* _EXERCISE PROMPT_
The answer must consist solely of the lines below starting at the one containing "html: <span> <span>" and ending at the one containing "gap: 20px ->", repeated exactly, with both ends included and all pictures omitted.

* _DATA RECORDS_
—————

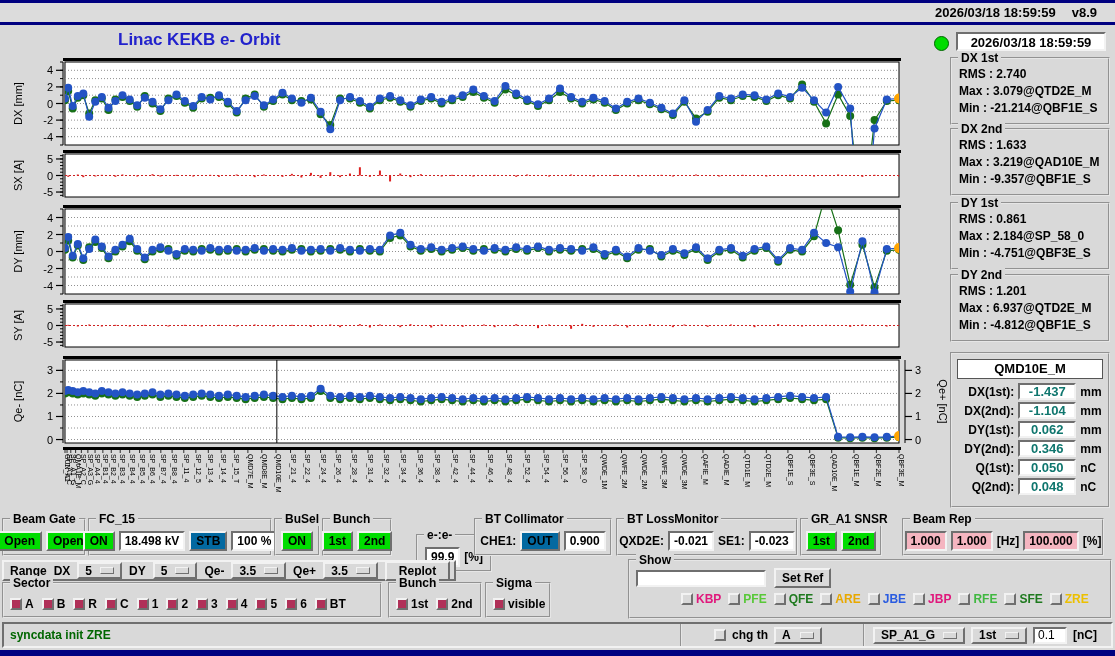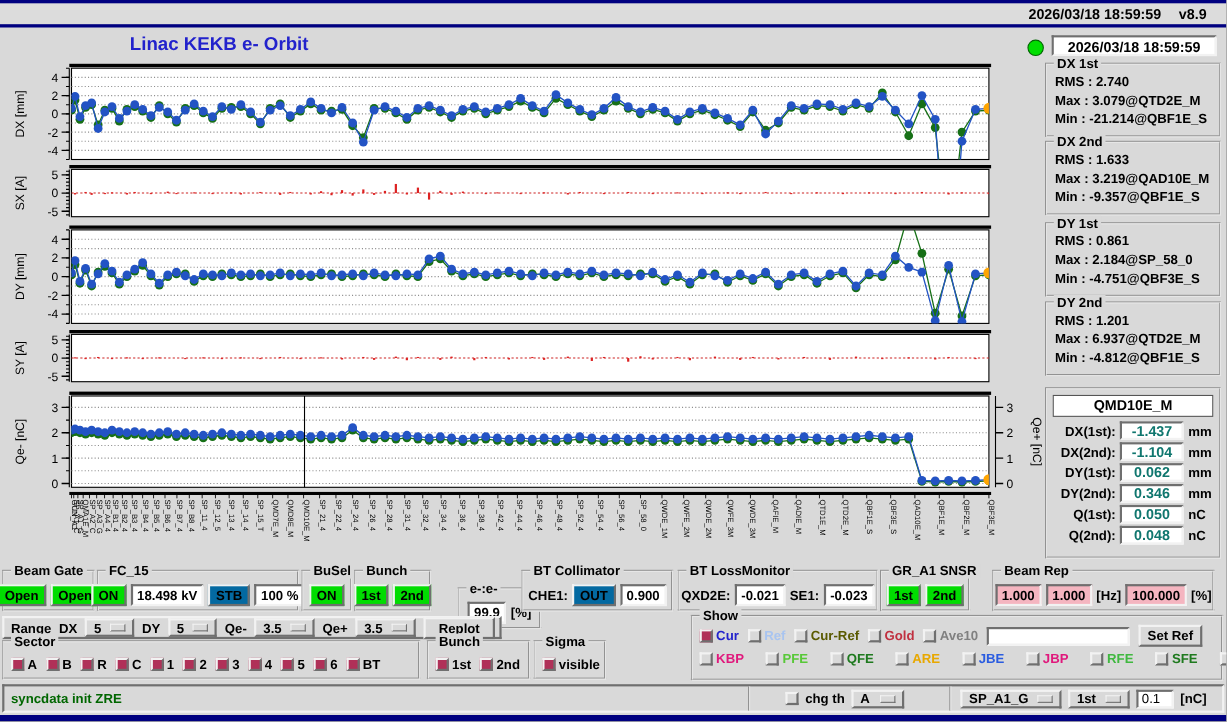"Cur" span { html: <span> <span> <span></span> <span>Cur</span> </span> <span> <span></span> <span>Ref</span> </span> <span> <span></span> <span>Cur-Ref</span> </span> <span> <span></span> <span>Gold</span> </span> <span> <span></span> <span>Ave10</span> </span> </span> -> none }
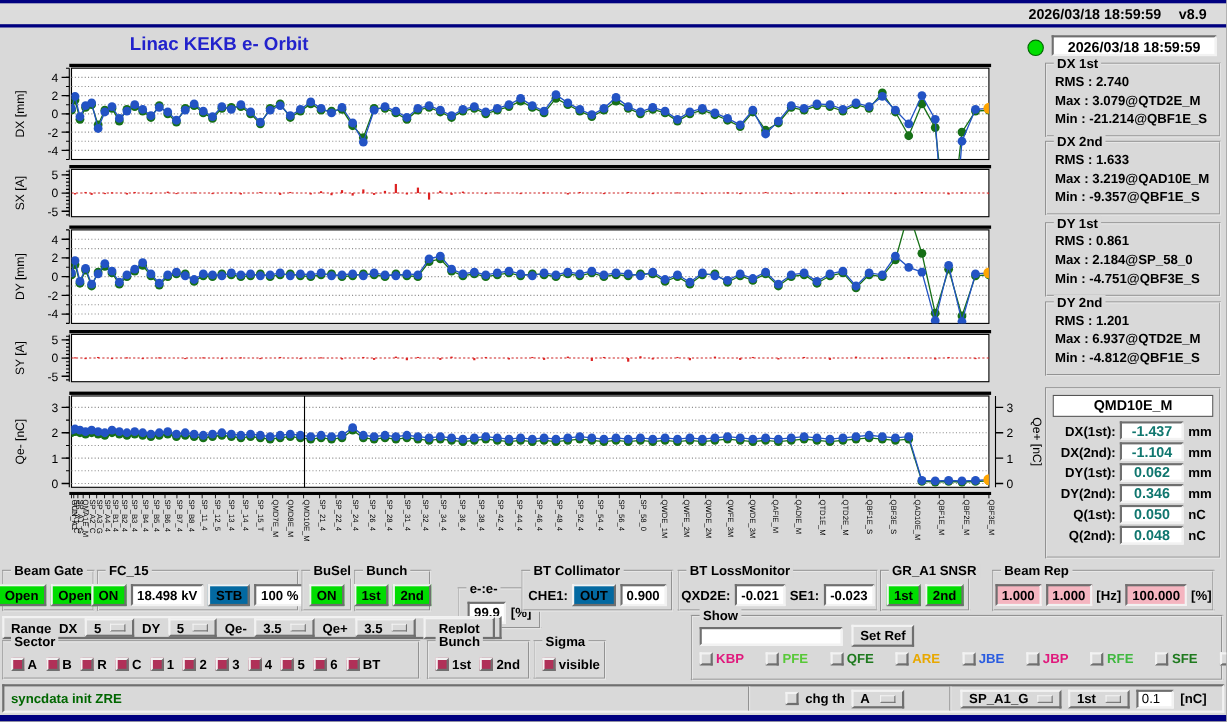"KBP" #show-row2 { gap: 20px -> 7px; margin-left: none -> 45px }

—————

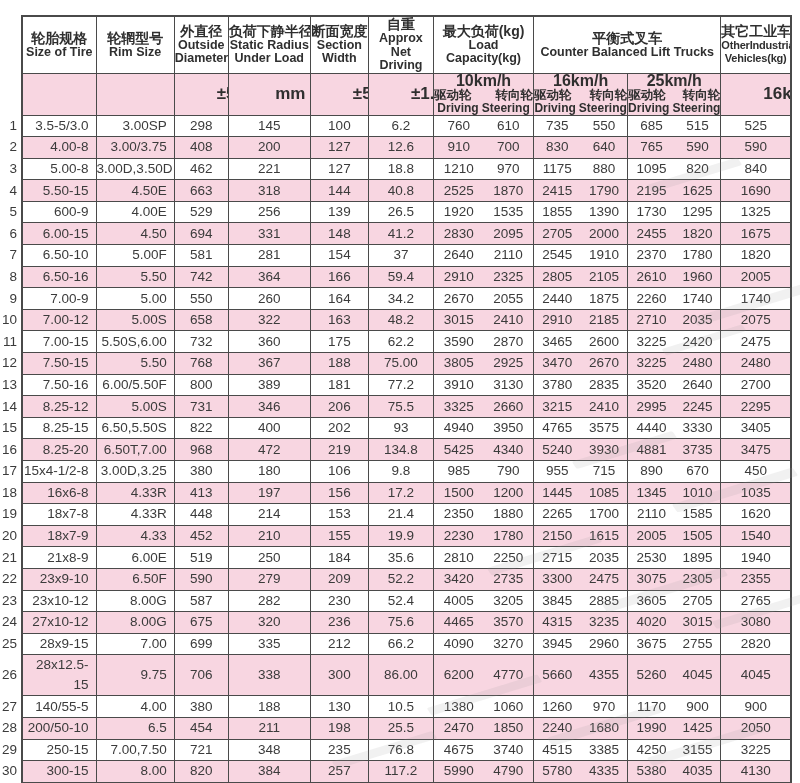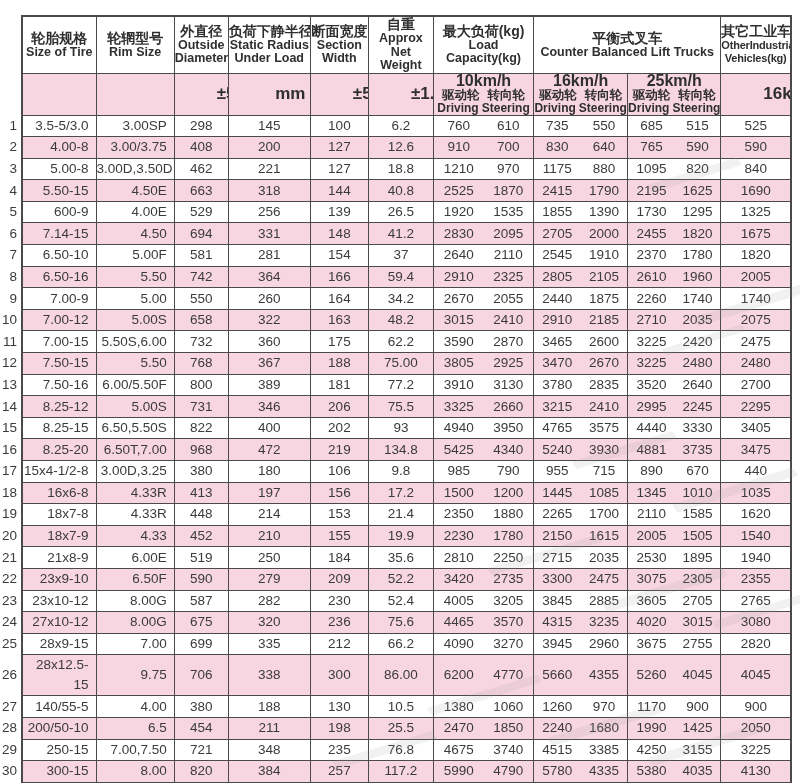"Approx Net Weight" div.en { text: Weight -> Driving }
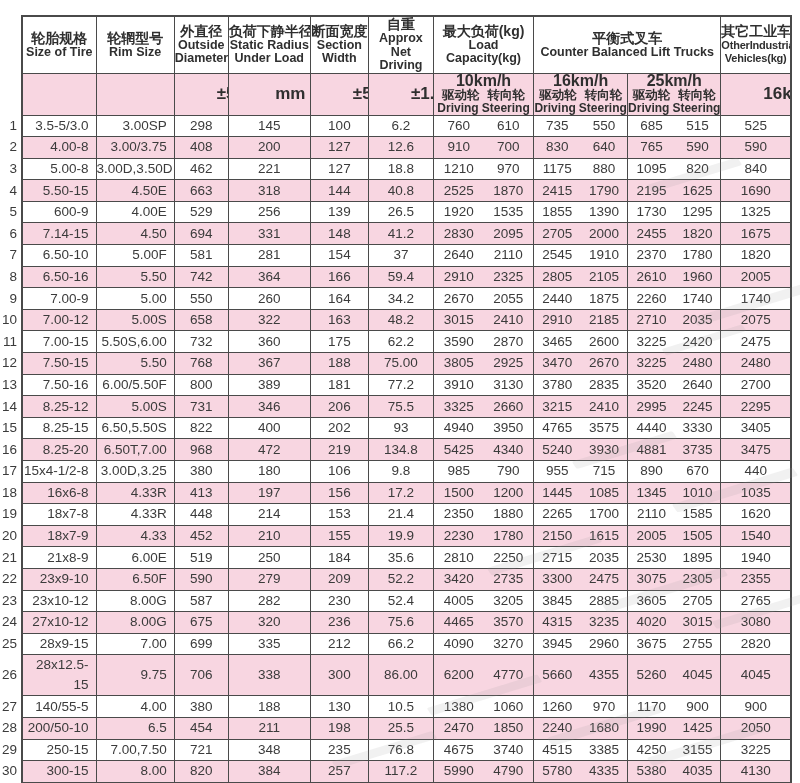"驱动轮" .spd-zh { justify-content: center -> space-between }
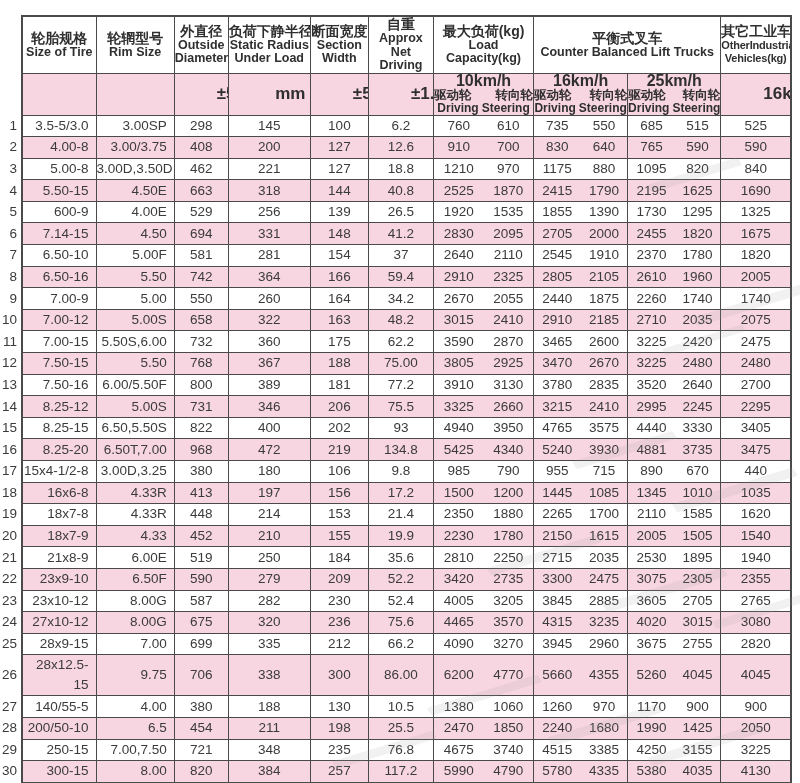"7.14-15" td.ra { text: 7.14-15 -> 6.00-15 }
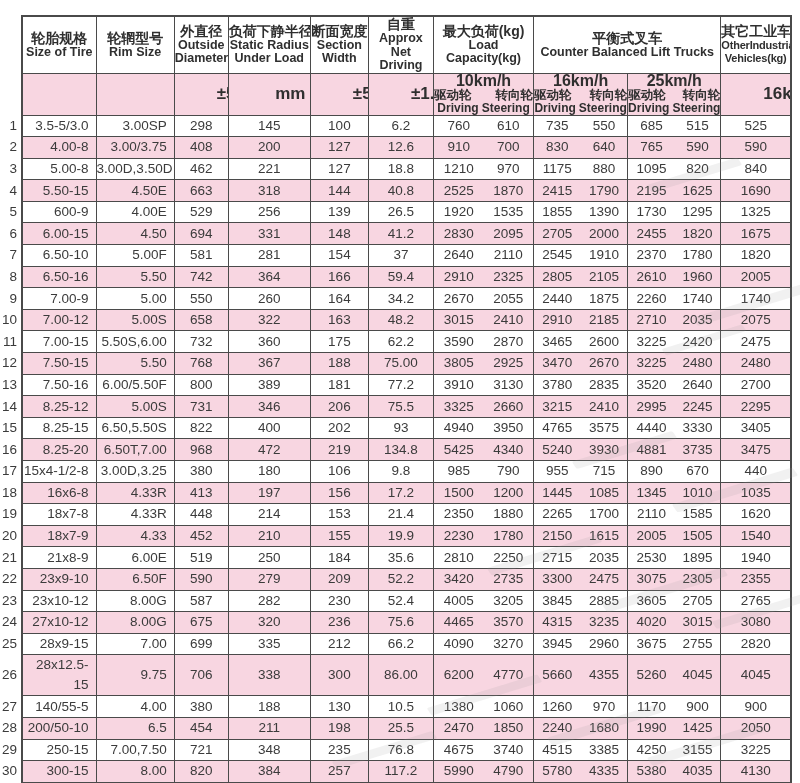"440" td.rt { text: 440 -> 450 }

—————

* _RESPONSE AREA_
"Cur" span { html: <span> <span> <span></span> <span>Cur</span> </span> <span> <span></span> <span>Ref</span> </span> <span> <span></span> <span>Cur-Ref</span> </span> <span> <span></span> <span>Gold</span> </span> <span> <span></span> <span>Ave10</span> </span> </span> -> none }
"KBP" #show-row2 { gap: 20px -> 7px; margin-left: none -> 45px }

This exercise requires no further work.